If you are considering walking this route yourself, please see my disclaimer. You may also like to see these notes about the maps and GPX files.
The path ended on an edge of the wood, where I turned left along a bridleway. Where the arable field on my right ended, I turned right into another part of Drayton Wood. The path stayed close to the edge of the wood, close to the same arable field on my right, which is not what is shown on the OS map. After several hundred yards, I stayed on the path as it turned left, still just inside another edge of the wood (there are some path junctions here, and again they do not match what the OS map shows - I just followed the path that kept me just inside the wood).

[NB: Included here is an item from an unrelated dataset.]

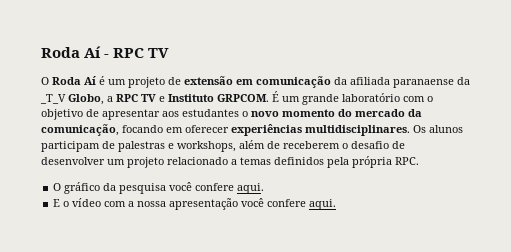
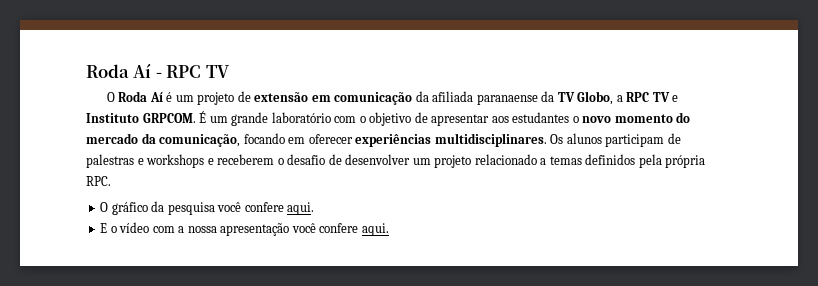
[40,94,66,104] _T_V -> [557,92,575,102] TV
[177,140,280,152] workshops, além de -> [146,154,214,168] workshops e

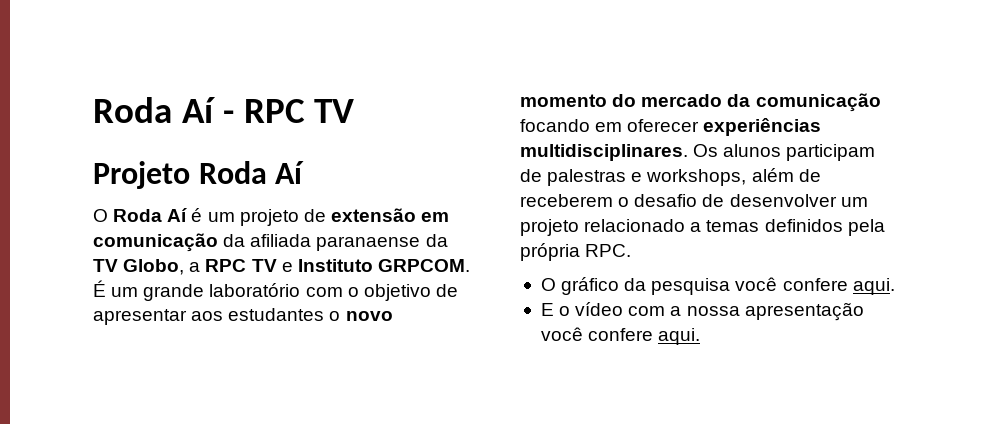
(229, 71) none -> [93,161,305,189] // Projeto Roda Aí
[159,134,241,147] comunicação, -> [755,93,881,112] comunicação
[146,154,214,168] workshops e -> [646,168,821,186] workshops, além de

There were now some paddocks bordering the wood.
View from the edge of Drayton Wood
The bridleway along the edge of Drayton Wood
The footpath going southeast just inside Drayton Wood
The footpath going southeast just inside Drayton Wood
The footpath going southeast just inside Drayton Wood
The footpath going northeast just inside Drayton Wood
The path ended on Shire Lane (marking the border between Bucks and Herts). A few yards to the left, I took a path on the other side, which followed a hedge on my right through a field with horse jumps in it (there were also jumps built into the hedge). The path then continued through a wood called High Scrubs, almost immediately crossing a bridleway. On the far side of the wood, I crossed another lane and carried on through Roundhill Wood. After a while there was a field just to my left, and at the end of this field I turned off the path and went through a kissing-gate on the edge of the wood.
The footpath to High Scrubs
The path through High Scrubs
The path through High Scrubs
The footpath through Roundhill Wood
The footpath through Roundhill Wood - I turned left from this path where the hedgerow meets the wood
The path went diagonally across a meadow, then across the corner of another field, before continuing in the same direction as before across a third field. It then went through a metal kissing-gate and crossed an empty pasture to reach a road, on the edge of Wigginton. Here I turned left, and followed the road for a quarter of a mile or so to return to the car park where I'd started.
The footpath from Roundhill Wood to Wigginton
The footpath from Roundhill Wood to Wigginton
The footpath from Roundhill Wood, approaching the road on the edge of Wigginton
This was a pleasant walk, though fairly flat without many ups and downs. Although most of the paths were ones I've walked many times before, there were a few that I'd not walked since the last time I did this route, in 2011, so that made it a bit ore interesting for me. Overall I enjoyed it, it's not one of the best routes I've ever come up with but I'd be happy to walk it again sometime. However, I'd still hesitate to recommend it to anyone else, as the paths on the ground do not match the OS map in two or three places..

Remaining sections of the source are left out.